Re: Please provide proof for the main trig functions

How you prove those things depends upon how you **define** sine and cosine.

The simplest proofs I know start from the definitions

"y= cos(x) is the function satisfying the differential equation y''= -y with initial conditions y(0)= 1, y'(0)= 0"

"y= sin(x) is the function satisfying the differential equation y''= -y with initial conditions y(0)= 0, y'(0)= 1"

It is easy to prove that sin(x) and cos(x) are independent functions so that any solution to y''= y' can be written as a linear combination of them. In fact, the solution to y''= -y, with initial conditions y(0)= A, y'(0)= B, is y(x)= Acos(x)+ Bsin(x).

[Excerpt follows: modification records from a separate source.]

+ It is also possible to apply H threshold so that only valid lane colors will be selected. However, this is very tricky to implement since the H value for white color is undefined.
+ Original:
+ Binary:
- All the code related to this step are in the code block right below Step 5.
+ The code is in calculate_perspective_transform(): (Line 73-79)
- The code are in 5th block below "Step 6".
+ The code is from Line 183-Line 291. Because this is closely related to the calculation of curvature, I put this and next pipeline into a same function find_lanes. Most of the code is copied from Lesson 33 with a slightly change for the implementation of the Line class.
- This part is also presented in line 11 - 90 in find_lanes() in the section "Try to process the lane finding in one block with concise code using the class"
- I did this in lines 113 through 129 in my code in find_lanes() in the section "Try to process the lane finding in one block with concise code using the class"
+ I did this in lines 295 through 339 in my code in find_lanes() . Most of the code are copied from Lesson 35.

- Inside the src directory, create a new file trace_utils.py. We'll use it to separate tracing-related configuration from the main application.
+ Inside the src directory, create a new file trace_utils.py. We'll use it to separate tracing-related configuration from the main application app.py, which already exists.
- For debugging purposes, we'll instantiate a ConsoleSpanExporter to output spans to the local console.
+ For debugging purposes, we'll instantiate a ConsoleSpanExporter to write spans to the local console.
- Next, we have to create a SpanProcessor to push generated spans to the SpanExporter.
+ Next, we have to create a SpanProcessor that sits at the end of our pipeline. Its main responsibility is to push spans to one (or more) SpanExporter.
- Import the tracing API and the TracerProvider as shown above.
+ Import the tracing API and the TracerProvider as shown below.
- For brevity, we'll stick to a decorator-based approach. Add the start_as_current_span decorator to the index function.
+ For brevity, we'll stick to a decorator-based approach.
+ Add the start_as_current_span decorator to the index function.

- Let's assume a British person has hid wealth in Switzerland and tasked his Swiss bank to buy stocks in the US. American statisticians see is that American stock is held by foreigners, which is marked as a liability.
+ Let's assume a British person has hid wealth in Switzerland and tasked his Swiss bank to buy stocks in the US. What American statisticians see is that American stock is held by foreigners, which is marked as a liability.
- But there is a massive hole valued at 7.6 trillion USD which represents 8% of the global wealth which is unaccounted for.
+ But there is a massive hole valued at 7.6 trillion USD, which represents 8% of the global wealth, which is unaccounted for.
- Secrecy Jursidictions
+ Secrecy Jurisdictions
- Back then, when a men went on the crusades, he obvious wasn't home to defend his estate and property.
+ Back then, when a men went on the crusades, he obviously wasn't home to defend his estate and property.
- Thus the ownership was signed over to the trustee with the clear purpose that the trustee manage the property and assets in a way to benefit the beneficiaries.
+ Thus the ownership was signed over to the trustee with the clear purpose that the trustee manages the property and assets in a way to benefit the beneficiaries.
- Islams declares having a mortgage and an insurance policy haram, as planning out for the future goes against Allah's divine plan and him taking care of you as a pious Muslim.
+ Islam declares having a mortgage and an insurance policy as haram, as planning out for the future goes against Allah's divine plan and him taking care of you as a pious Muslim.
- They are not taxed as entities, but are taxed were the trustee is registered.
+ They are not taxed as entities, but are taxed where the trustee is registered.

If we define y(x)= (sin(x))', then y'= (sin(x))''= - sin(x) so that y''= (- sin(x))'= -y while y(0)= 1 and y'(0)= 0 so that (sin(x))'= cos(x). If we define y(x)= (cos(x))', then y'= (cos(x))''= -cos(x) so that y''= (- cos(x))'= -y while y(0)= 0 and y'(0)= -1 so that (cos(x))'= -sin(x).

If we define y(x)= sin^2(x)+ cos^2(x), we have y'= 2sin(x)cos(x)- 2cos(x)sin(x)= 0 for all x. That is, y(x) is a constant and y(0)= (sin(0))^2+ (cos(0))^2= 0^2+ 1^2= 1 so sin^2(x)+ cos^2(x)= 1 for all x.

Note that y(x)= cos(x+a) satisfies the differential equation y''= -y with initial conditions y(0)= cos(a), y'(0)= -sin(a) so that y(x)= cos(x+ a)= cos(a)cos(x)- sin(a)sin(x). Setting x= b, cos(a+ b)= cos(a)cos(b)- sin(a)sin(b).

Similarly, y(x)= sin(x+ a) satisfies the differential equation y''= -y with initial conditions y(0)= sin(a), y'(0)= cos(a) so that y(x)= sin(x+a)= sin(a)cos(x)+ cos(a)sin(x). Setting x= b, cos(a+ b)= sin(a)cos(b)+ cos(a)sin(b).

You can also define $\displaystyle sin(x)= \sum_{n=0}^\infty (-1)^n\frac{x^{2n+1}}{(2n+1)!}$, $\displaystyle cos(x)= \sum_{n=0}^\infty (-1)^n\frac{x^{2n}}{(2n)!}$, prove from that that sin(x) and cos(x) satisfy y''= -y with the above initial conditions and then use this proof.